Choline, identified as 2-hydroxyethyl trimethylammonium chloride, is naturally synthesized by the human liver and is present in phospholipids like phosphatidylcholine or lecithin. This organic salt represents ionic liquids (ILs) [1], which possess chemical stability, ability to enhance solubility, and modifiability by ion exchange for adjustment of physical and chemical properties [2, 3, 4]. Their biological attributes include enhancing skin penetration [5], acting as antibacterial properties [6], functioning as stabilizers [7, 8], cytotoxic and local anesthetic properties, anti-fungal and anti-acne activities, and antibiotic actions [9, 10, 3]. Furthermore, the versatility of ILs extends to their ability to accommodate a wide range of pharmaceutical substances, including antiviral and antimicrobial agents, antioxidants, anticoagulants, nonsteroidal anti-inflammatory drugs, anticancer drugs, and others [11, 12, 13, 14, 15, 16, 3]. The widely employed cholinium cation offers biodegradability, water-solubility, and low cost for various applications [17, 18, 19]. Its properties have been investigated in combination with various bioactive compounds, including phenytoin [20], ampicillin (AMP) [21], nalidixic acid, niflumic acid, p-aminosalicylic acid, pyrazinoic acid, and picolinic acid [18]. These systems have demonstrated enhanced solubility for the active pharmaceutics, elevating their capability to permeate the cell membrane [17].
In recent decades, the synthesis of precisely designed polymers with the desired architecture, composition, chain homogeneity, site-specific functionality [22, 23, 24, 25], physicochemical and biochemical attributes (e.g. mechanical strength, softness, self-healing, processability, tissue adhesiveness, bioactivity, and biodegradation) [26, 27] appeared to be a powerful material enabling the development of versatile nanostructures applicable in biology and medicine [28]. The tailored-made polymers synthesized by the controlled polymerization methods had influenced on significant progress in drug delivery systems (DDS) offering linear and branched polymer carriers with bio-therapeutics functions [29, 30, 31]. Both, drug conjugated or encapsulated by polymers have been intensively studied to address challenges related to the drug's hydrophilicity [32, 33]. Furthermore, the delivery of more than one bioactive compound has been tested to enhance the main drug's activity [34, 35, 36].
The commercial choline ester derivative, [2-(methacryloyloxy)ethyl]trimethyl-ammonium chloride, referred to methacroylcholine (TMAMA/Cl), functions as a choline-based ionic liquid, which serves as the monomer for obtaining the polymerized ionic liquid (PIL) [37]. This PIL has been reported as delivering pharmaceutical anions through the anion exchange in the polymer matrix[38, 39, 40] or encapsulating various bioactive compounds [40, 41, 42, 43, 44, 45, 46] to create a pharmaceutically active polymeric systems. The pharmaceutically active choline-based PILs have been also designed by direct polymerization of pharmaceutically functionalized choline monomers with salicylate [37, 47, 48], p-aminosalicylate [49, 50], fusidate [51], and cloxacillin (CLX)[51] counterions.
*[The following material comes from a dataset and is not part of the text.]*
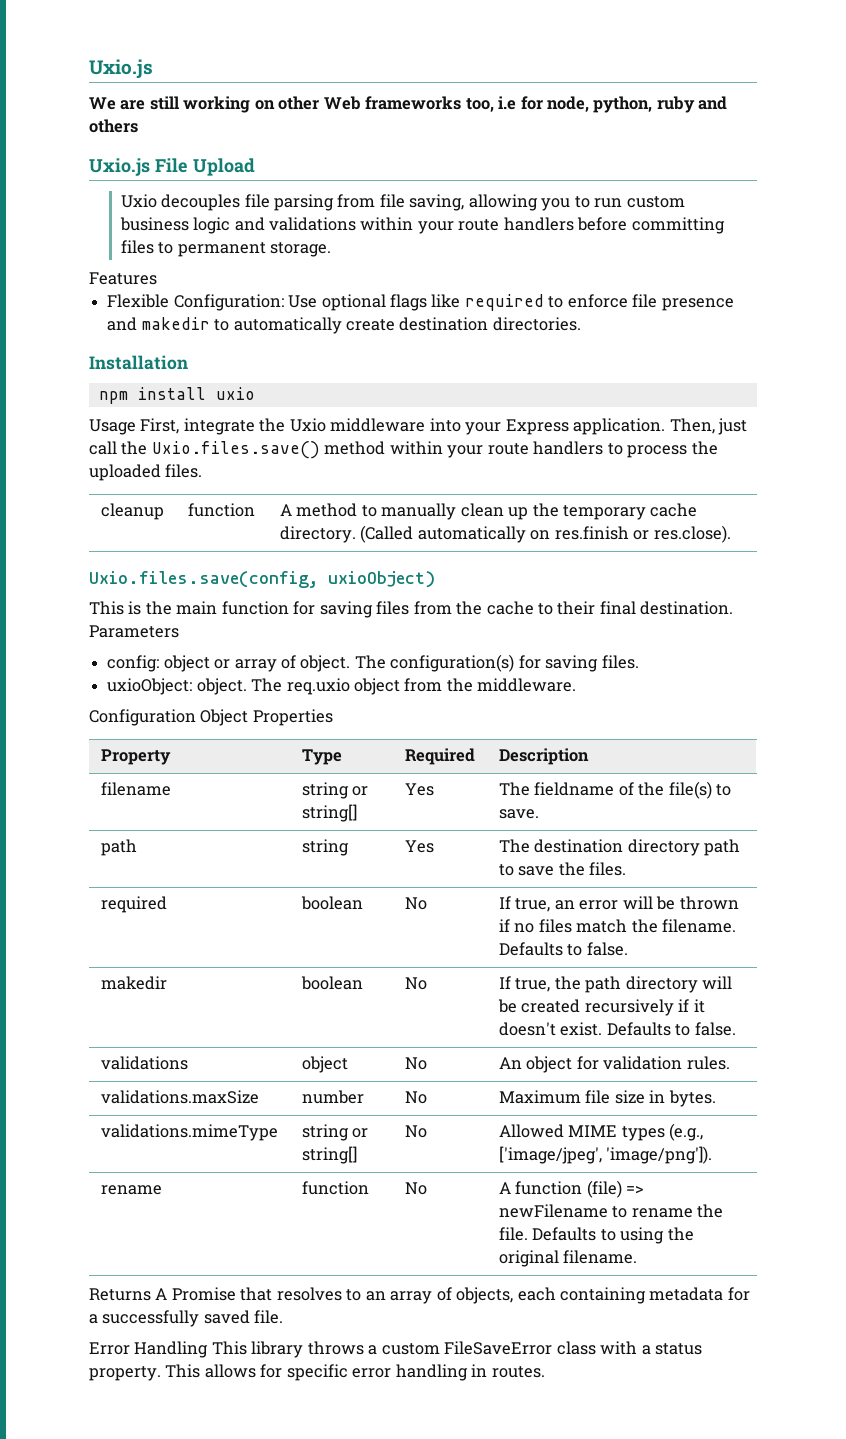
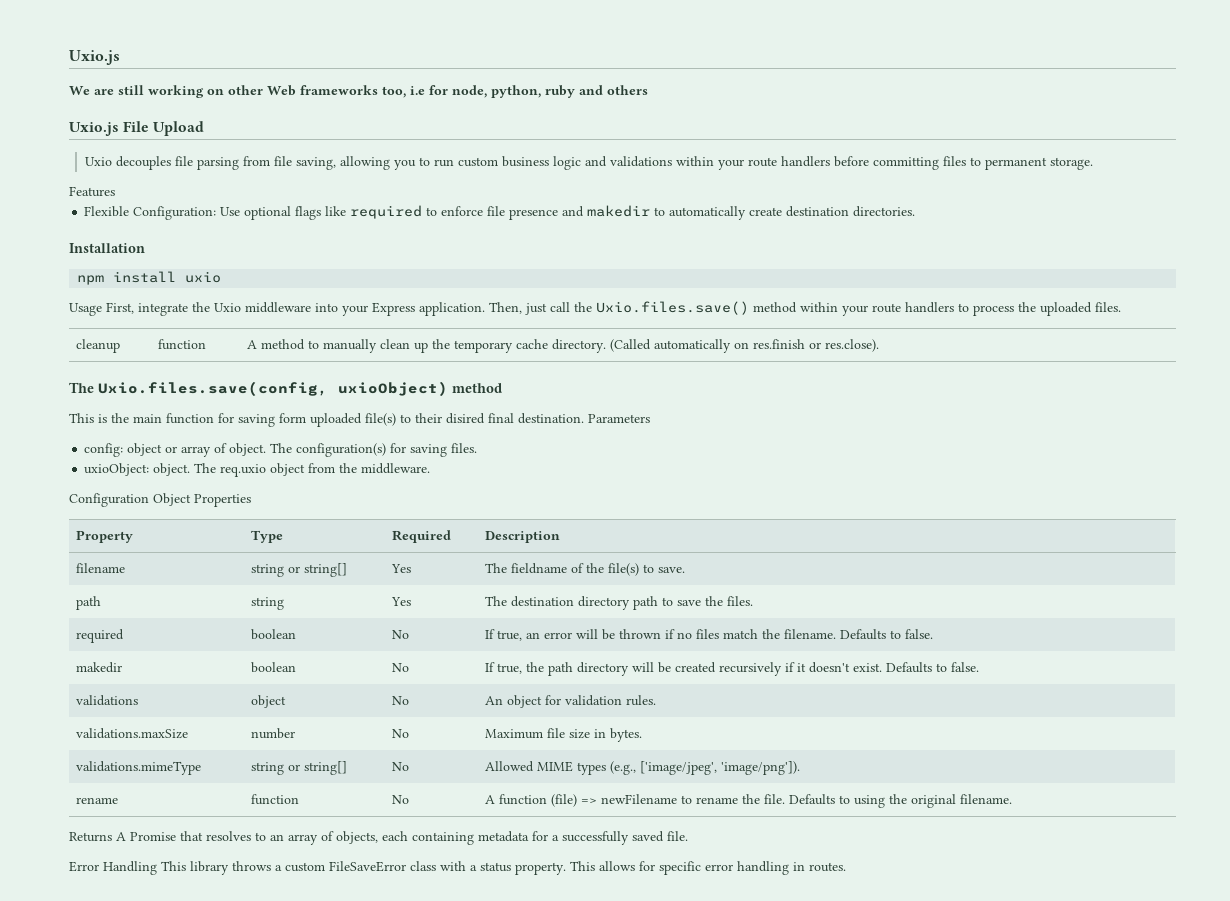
- Uxio.files.save(config, uxioObject)
+ The Uxio.files.save(config, uxioObject) method
- This is the main function for saving files from the cache to their final destination.
+ This is the main function for saving form uploaded file(s) to their disired final destination.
In this research, we investigated the well-defined linear copolymers based on the biofunctionalized choline ionic liquids with ionically conjugated AMP and CLX as the pharmaceutical anions. Depending on the strategy employed, the linear copolymers were designed either as single DDS carrying CLX¯ or dual DDS with CLX¯ and AMP¯ (Fig. 1), where the drug anion is linked via an ionic bond to a polymer matrix. Both drugs are antibiotics deriving from semi-synthetic penicillin, which demonstrates antimicrobial efficacy from the existence of a beta-lactam ring [52, 53]. Because of effectiveness against both gram-positive and some gram-negative microorganisms [54] they are employed for the treatment of bacterial infections affecting the ear, nose, throat, bones, lungs, as well as post-operative wound infections [55]. The commercially available combination of AMP and CLX is marketed under various brand names, such as Ampiclox, Apen, Cloxam, and Megamox, in the form of capsules or oral suspensions. Therefore, both pharmaceuticals are well-suited for utilization in either individual treatment or combined therapies. The obtained polymer systems were characterized to show their effectiveness in drug delivery through the evaluation of drug content and (co)release during an in vitro study. The advantage of this novel DDSs is featured by the selected antibiotics carried by the ionic polymers, where pharmaceutical anions are released by physiological solution by exchange with phosphate anions.